Content revision data:
^^^^^^^^
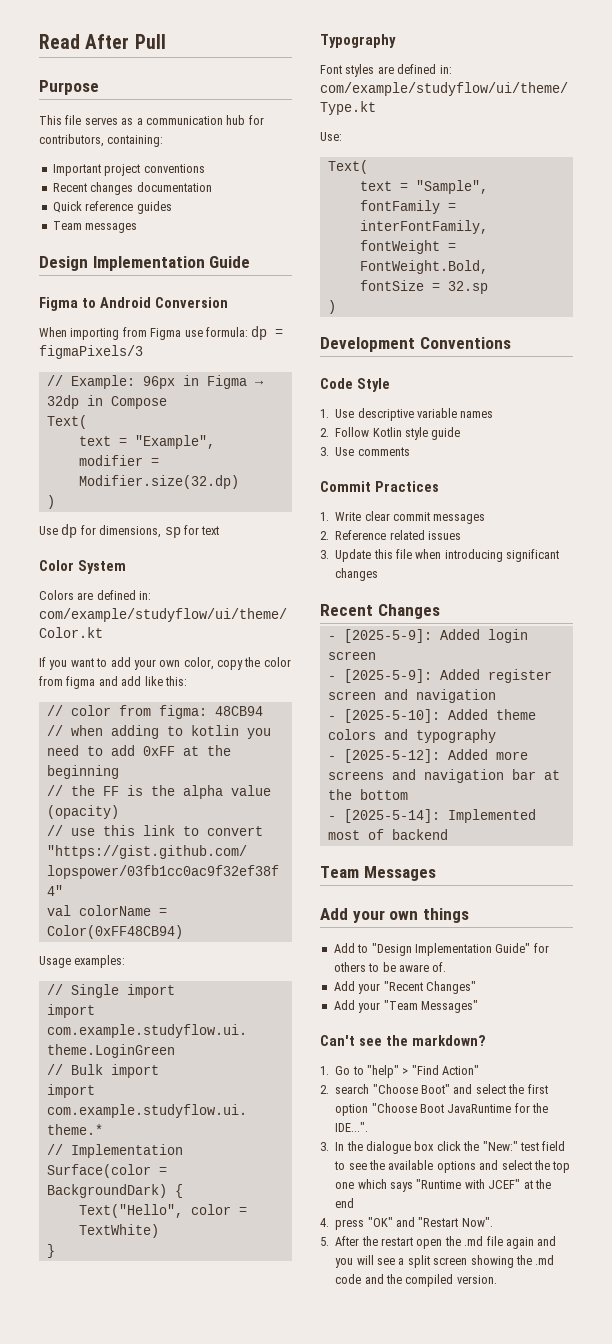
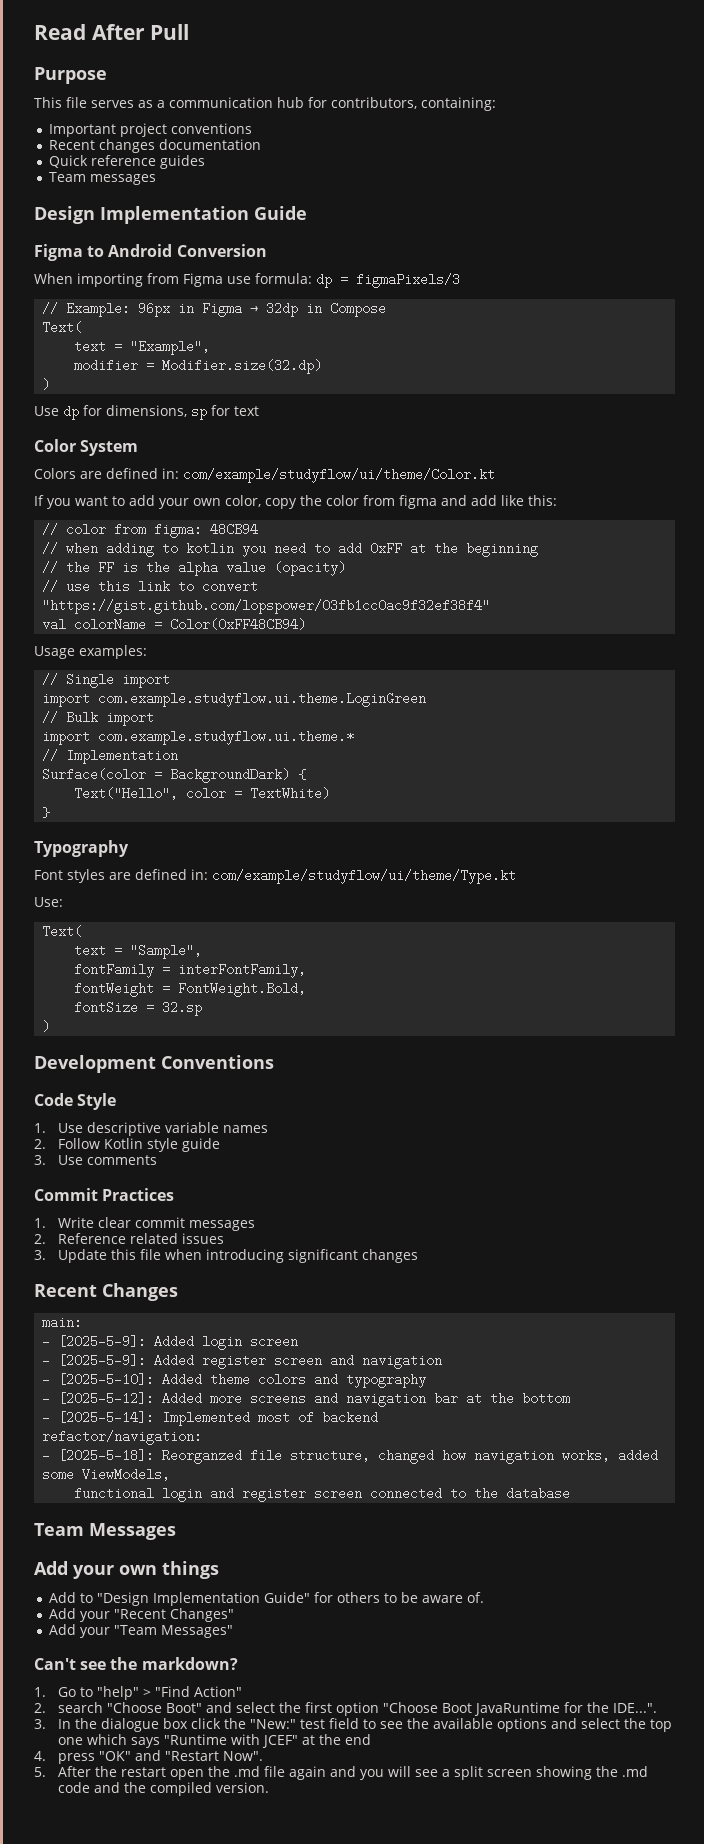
+ main:
+ refactor/navigation:
+ - [2025-5-18]: Reorganzed file structure, changed how navigation works, added some ViewModels,
+ functional login and register screen connected to the database

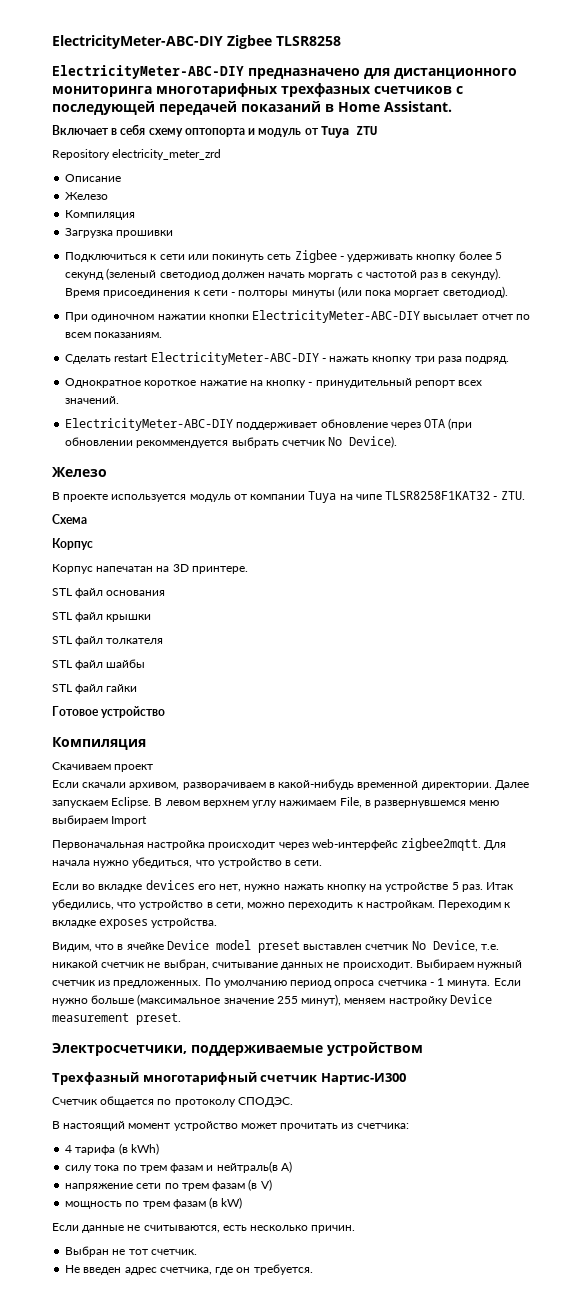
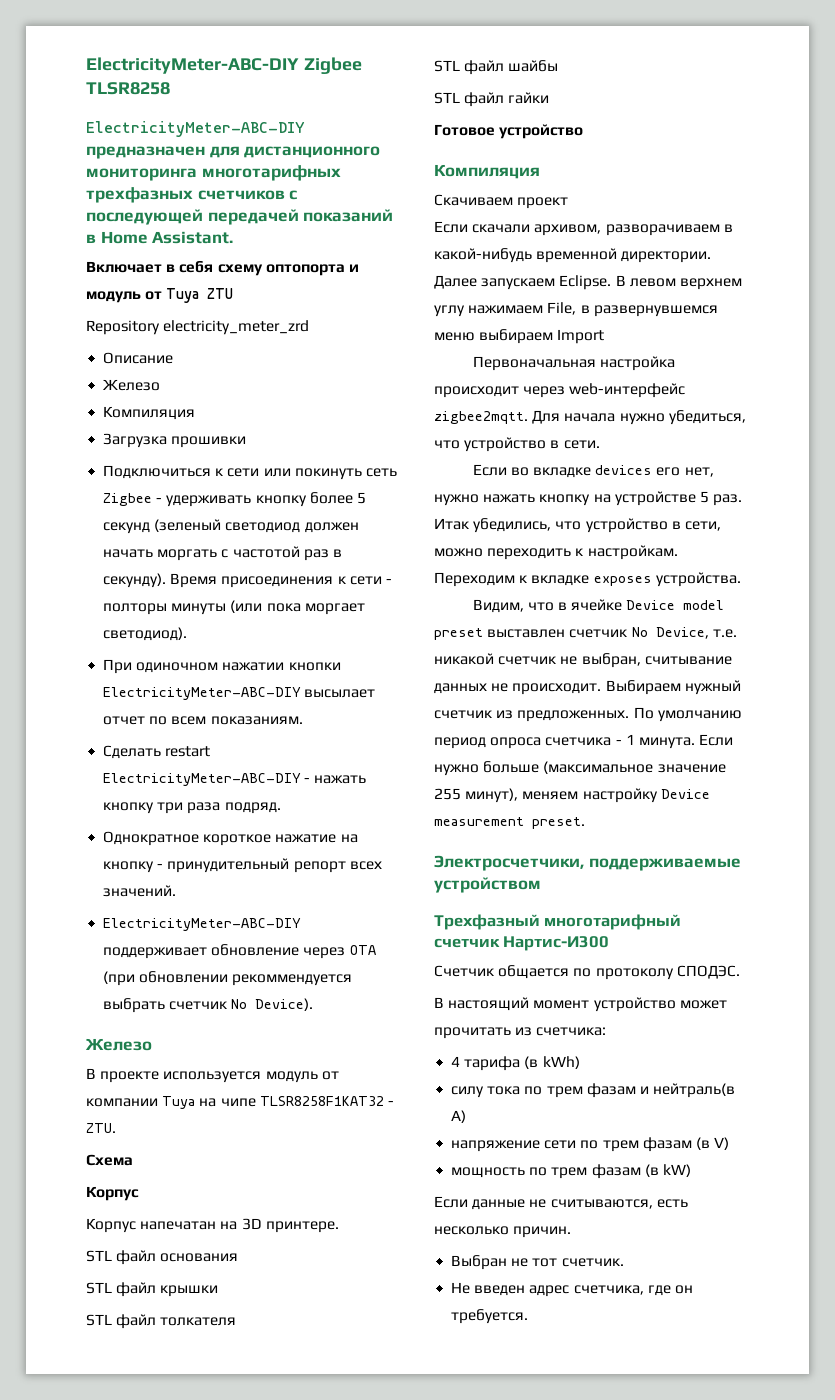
- ElectricityMeter-ABC-DIY предназначено для дистанционного мониторинга многотарифных трехфазных счетчиков с последующей передачей показаний в Home Assistant.
+ ElectricityMeter-ABC-DIY предназначен для дистанционного мониторинга многотарифных трехфазных счетчиков с последующей передачей показаний в Home Assistant.

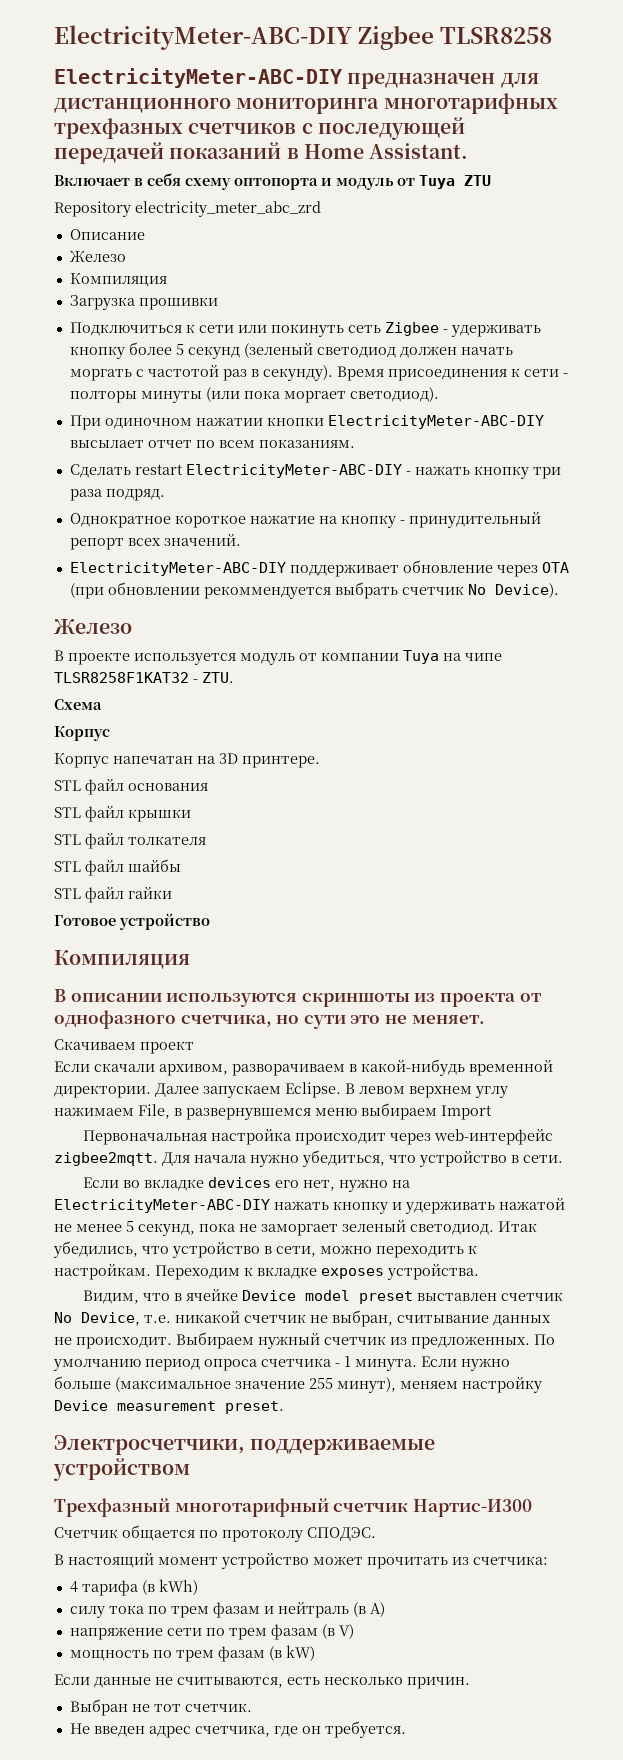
- Repository electricity_meter_zrd
+ Repository electricity_meter_abc_zrd
+ В описании используются скриншоты из проекта от однофазного счетчика, но сути это не меняет.
- Если во вкладке devices его нет, нужно нажать кнопку на устройстве 5 раз.
+ Если во вкладке devices его нет, нужно на ElectricityMeter-ABC-DIY нажать кнопку и удерживать нажатой не менее 5 секунд, пока не заморгает зеленый светодиод.
- силу тока по трем фазам и нейтраль(в A)
+ силу тока по трем фазам и нейтраль (в A)

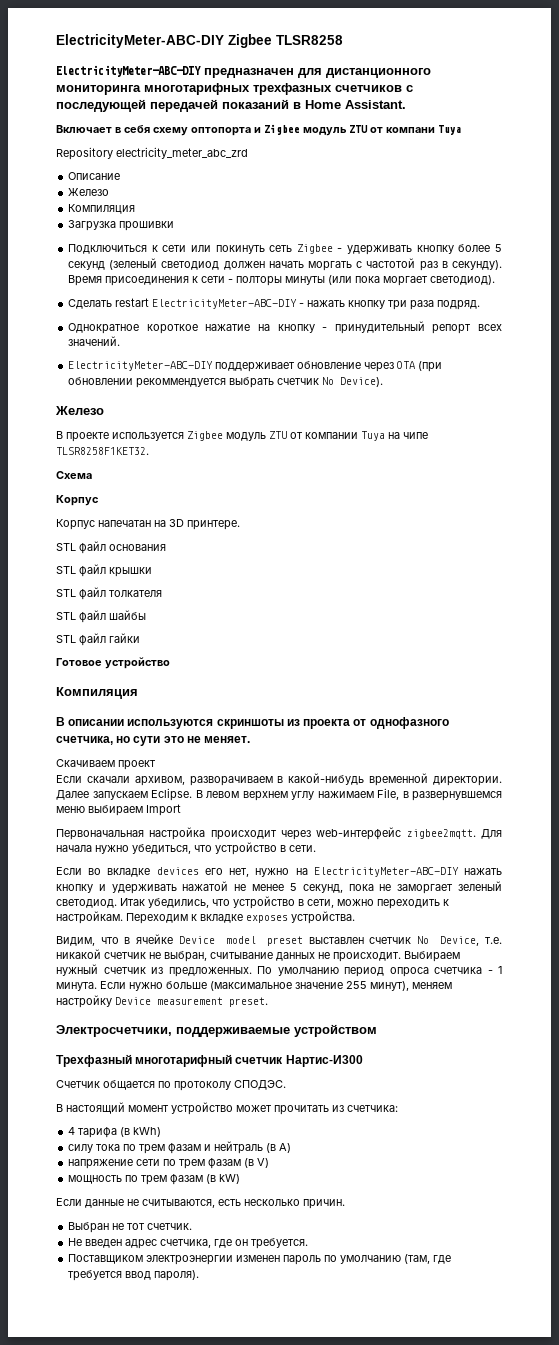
- Включает в себя схему оптопорта и модуль от Tuya ZTU
+ Включает в себя схему оптопорта и Zigbee модуль ZTU от компани Tuya
- При одиночном нажатии кнопки ElectricityMeter-ABC-DIY высылает отчет по всем показаниям.
- В проекте используется модуль от компании Tuya на чипе TLSR8258F1KAT32 - ZTU.
+ В проекте используется Zigbee модуль ZTU от компании Tuya на чипе TLSR8258F1KET32.
+ Поставщиком электроэнергии изменен пароль по умолчанию (там, где требуется ввод пароля).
^^^^^^^^
▶ _WHAT THE TASK REQUIRES_
From the records above, return each line that has the string "кнопку".

▶ _RESPONSE TO THE TASK_
- Если во вкладке devices его нет, нужно нажать кнопку на устройстве 5 раз.
+ Если во вкладке devices его нет, нужно на ElectricityMeter-ABC-DIY нажать кнопку и удерживать нажатой не менее 5 секунд, пока не заморгает зеленый светодиод.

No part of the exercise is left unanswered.